‘From the River to the Sea’: is the slogan pro-Hamas or ultra-Zionist?

Member ratings
  • Well argued: 51%
  • Interesting points: 67%
  • Agree with arguments: 52%
35 ratings - view all
‘From the River to the Sea’: is the slogan pro-Hamas or ultra-Zionist?

(Shutterstock)

The British left love chanting. Sometimes softly, as in the lament “Oh Jeremy Corbyn” which was chanted by Labour gatherings when the former Labour leader appeared in front of his faithful, as he led them to two major general election defeats.

As a young activist of the 1968 movement I chanted “Ho, Ho, Ho Chi Minh. We shall fight and we shall win.” Kindly Uncle Ho was actually a murdering Stalinist. Millions fled on boats to escape from the gulag of re-education camps Ho’s successors opened in 1975 to imprison anyone with a university degree, who had studied abroad or had  administrative competence.

Today the chant du jour is “From the River to the Sea, Palestine Shall Be Free”. It is rhythmic, and is snappy. English poesy and hymns like rhymes. Try translating “From the River to the Sea” into French or German and while perfectly clear it is clunky and without the catchy “sea/free” ending.

The European Left in government in Germany and Spain and in other democracies are not supporting the Hamas or Vladimir Putin demand for a ceasefire. As in all ceasefires, it takes all pressure off combatants and would allow Hamas to rebuild, rearm and plan their next assault on the Middle East’s native Jews.

All European and other Western democracies are urging humanitarian pauses to let in a much increased flow of relief. Sir Keir Starmer is simply standing shoulder to shoulder with the democratic left in Europe in rejecting the Hamas-Putin line that the pressure should come off Hamas with a cease-fire leaving them masters of Gaza and still in possession of scores of elderly or very young Jews as hostages.

A Labour MP has been suspended for using the slogan “From the River to the Sea”, allegedly a form of words hostile to Israel. Yet it is a phrase popular with ultra-Zionists. Israel’s present ambassador to the UK, Tzipi Hotovely, in her inaugural speech to Israeli diplomats as Bibi Netanyahu’s protogée, appointed as a young Foreign Minister in 2015 told them: “This land is ours. All of it is ours. We did not come here to apologise for that.”

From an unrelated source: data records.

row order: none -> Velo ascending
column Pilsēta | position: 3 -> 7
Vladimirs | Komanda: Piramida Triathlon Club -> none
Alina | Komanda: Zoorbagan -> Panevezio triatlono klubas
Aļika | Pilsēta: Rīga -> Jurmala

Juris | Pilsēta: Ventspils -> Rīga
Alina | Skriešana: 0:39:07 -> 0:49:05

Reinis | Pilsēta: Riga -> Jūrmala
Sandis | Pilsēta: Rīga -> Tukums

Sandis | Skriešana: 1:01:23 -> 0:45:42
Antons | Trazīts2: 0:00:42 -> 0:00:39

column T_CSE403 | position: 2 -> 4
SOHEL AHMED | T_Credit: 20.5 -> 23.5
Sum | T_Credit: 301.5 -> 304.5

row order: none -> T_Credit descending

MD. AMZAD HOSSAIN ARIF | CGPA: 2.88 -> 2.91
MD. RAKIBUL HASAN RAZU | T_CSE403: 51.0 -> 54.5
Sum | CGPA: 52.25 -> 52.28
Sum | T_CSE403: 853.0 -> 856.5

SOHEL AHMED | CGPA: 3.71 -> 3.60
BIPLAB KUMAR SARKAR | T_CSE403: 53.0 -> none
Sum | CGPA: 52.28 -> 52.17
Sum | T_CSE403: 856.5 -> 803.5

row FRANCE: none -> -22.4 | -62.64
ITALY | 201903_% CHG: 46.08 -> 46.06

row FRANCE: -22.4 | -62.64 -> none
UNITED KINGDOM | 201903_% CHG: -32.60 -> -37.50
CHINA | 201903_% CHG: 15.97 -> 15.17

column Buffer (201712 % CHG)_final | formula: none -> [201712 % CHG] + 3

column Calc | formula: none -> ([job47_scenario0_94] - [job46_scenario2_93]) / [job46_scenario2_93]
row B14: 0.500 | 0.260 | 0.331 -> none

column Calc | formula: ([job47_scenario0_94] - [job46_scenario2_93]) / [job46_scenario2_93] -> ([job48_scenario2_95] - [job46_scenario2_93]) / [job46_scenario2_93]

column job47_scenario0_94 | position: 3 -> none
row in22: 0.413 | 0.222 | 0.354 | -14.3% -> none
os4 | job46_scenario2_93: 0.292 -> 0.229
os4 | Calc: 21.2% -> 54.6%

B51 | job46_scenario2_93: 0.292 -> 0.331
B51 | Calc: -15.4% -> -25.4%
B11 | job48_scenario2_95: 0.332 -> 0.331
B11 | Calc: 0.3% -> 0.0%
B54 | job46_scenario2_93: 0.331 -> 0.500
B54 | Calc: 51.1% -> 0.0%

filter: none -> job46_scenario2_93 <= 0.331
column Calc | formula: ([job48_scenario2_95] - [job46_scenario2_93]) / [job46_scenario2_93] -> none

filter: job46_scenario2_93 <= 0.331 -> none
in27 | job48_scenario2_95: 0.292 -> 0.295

Hotovely told the ambassadors that “God promised the land of Israel to the Jews,” adding: “We expect as a matter of principle of the international community to recognise Israel’s right to build homes for Jews in their homeland, everywhere.”

In the hard-line rightist Likud party Charter of 1973, the first article reads: “Between the Sea and the River Jordan there will only be Israeli sovereignty.” Following the Hamas attack, Israeli settlers illegally occupying Arab land on the West Bank have launched violent attacks on Palestinian farmers there. As one of them told a BBC Today reporter last week, his aim is to remove all Palestinians from the “River to the Sea”.

The slogan is the purest expression of ultra Zionist ideology. Students of the tortured history of Jews and Muslims in the Holy Land will know the contortions, reverses and zig-zags of those living on ancestral and historic lands, as well as land bought legally by Jews from Europe a century ago.

But of all the oddities of the chronicle of the ups and downs of the conflict, nothing is stranger than a classic rightist Zionist slogan being turned into a chant expressing the Islamist desire to drive all Jews out of the land of their ancestors.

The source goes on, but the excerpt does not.